O casal trocava declarações de amor

O casal trocava declarações de amor

Reprodução/Instagram

O desfecho trágico de uma vida breve ganhou contornos ainda mais dolorosos com a divulgação de que o corpo de Gabriela foi encontrado no apartamento do noivo Lucas Ferrara, 26 anos, no bairro Nova Suíça, em Belo Horizonte.

Segundo o jornal O Dia, a Polícia Militar informou que ela cometeu suicídio ao pular de uma janela com um cinto amarrado no pescoço. O noivo disse em seu depoimento que havia pedido um tempo no relacionamento para que ela se tratasse da depressão.

De acordo com o  boletim de ocorrência, Lucas saiu para para trabalhar por volta das 20h40. Gabriela ficou sozinha. Quando o rapaz voltou, pediu socorro a vizinhos e fez os primeiros-socorros, mas a noiva não resistiu.

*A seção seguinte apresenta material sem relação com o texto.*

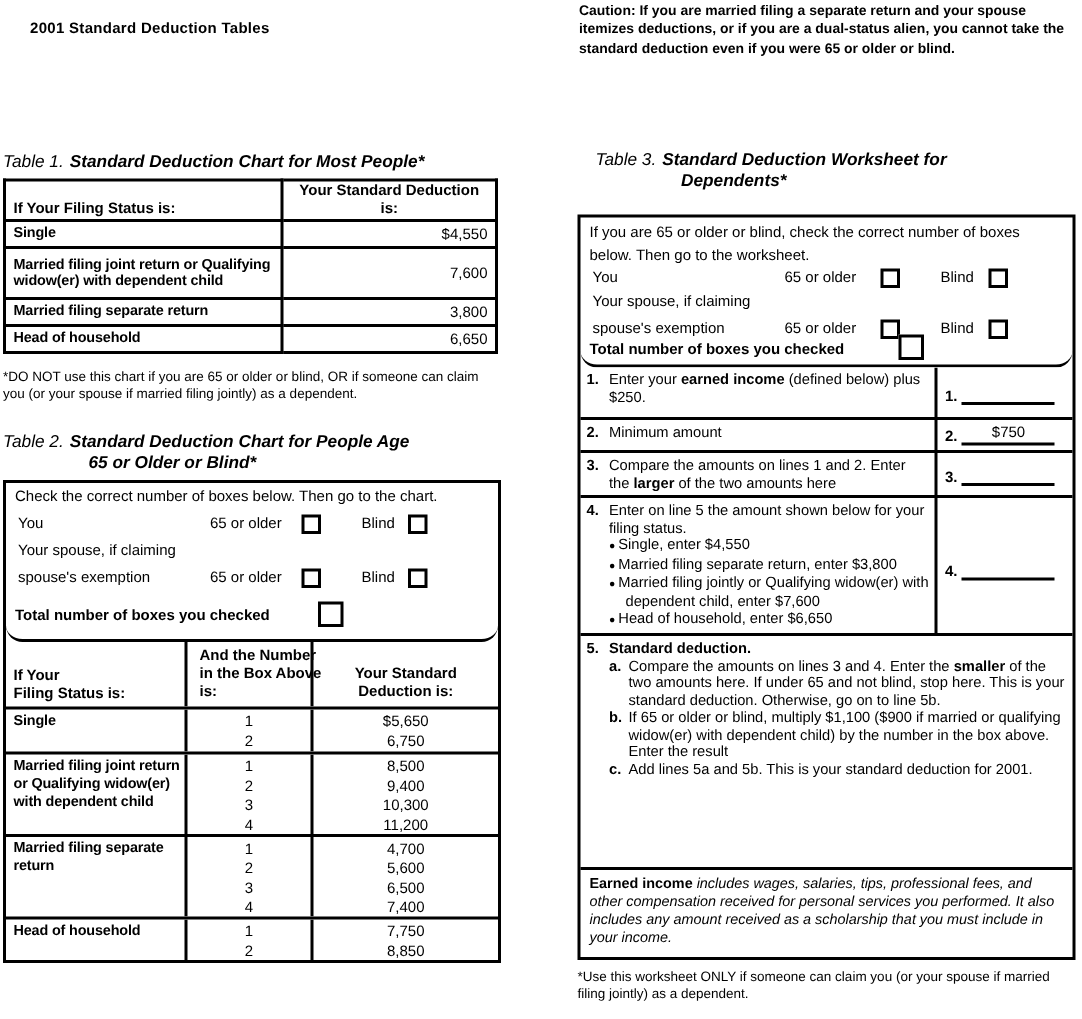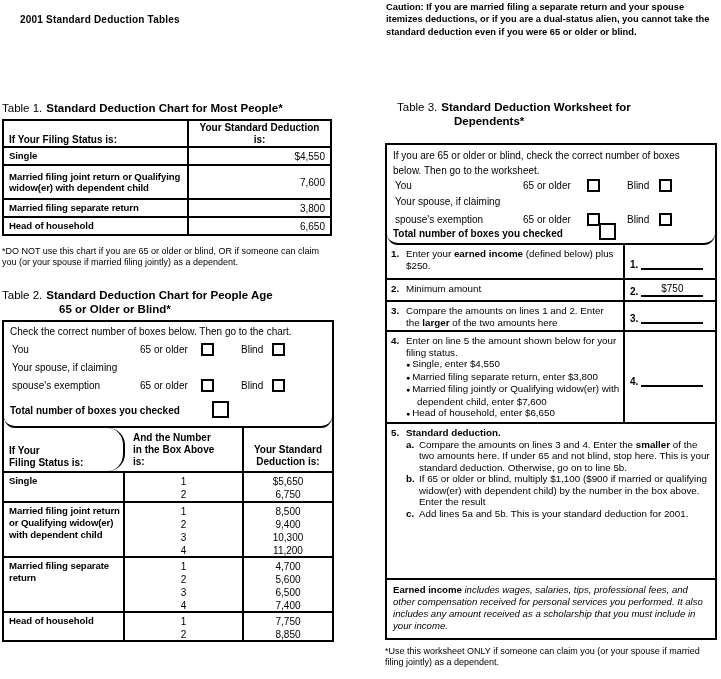"Table 1. Standard Deduction Chart" .tbl-title { font-style: none -> italic }
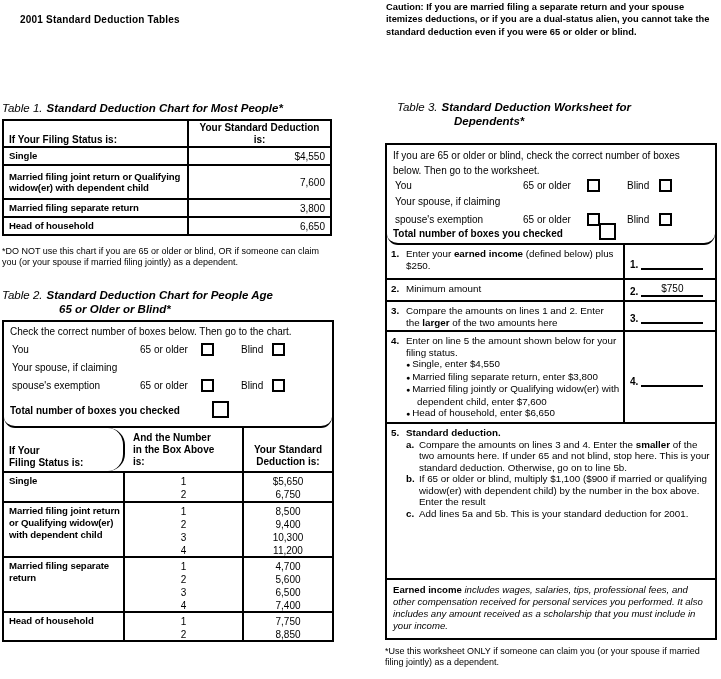"And the Number in the" .cc2 { width: 119px -> 84px }
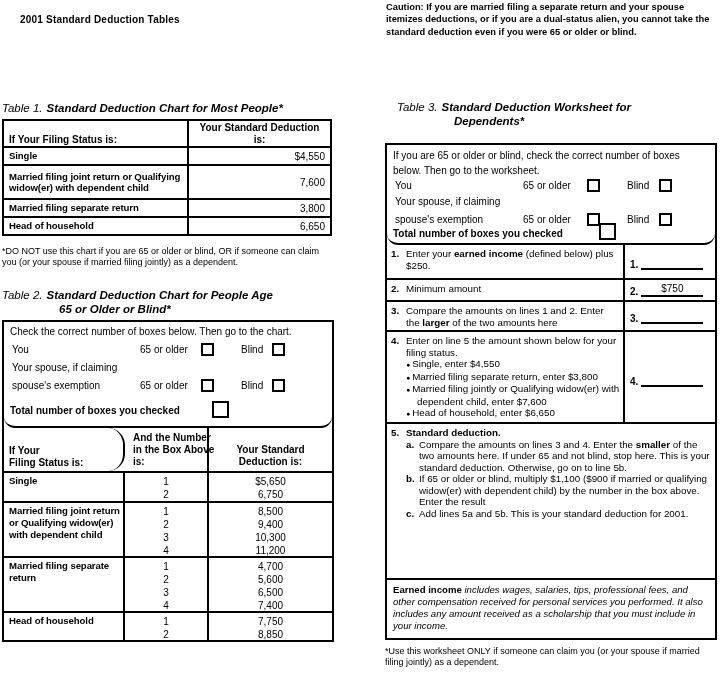"If Your" .hc1 { border-radius: 17px -> none }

Começaram a aparecer vários comentários no Instagram de Gabriela culpando o noivo por ter terminado, mas a verdade é que não se pode colocar a culpa em  ninguém, nem nele, nem nela. A culpa é da doença que não estava controlada. Não é falta de fé, especialmente neste caso, em que os dois jovens eram bem religiosos. O problema é não enxergar a dimensão que um transtorno mental pode tomar. A depressão mata.

Por isso, vale sempre o alerta. Preste atenção àquele seu amigo, parente, vizinho, que só fica em casa, que só fica postando coisas tristes nas redes sociais, que se isola… às vezes eles dão sinal, sim! Acredite, uma simples conversa pode melhorar bastante a vida de alguém. Vale observar e agir, antes que seja tarde demais.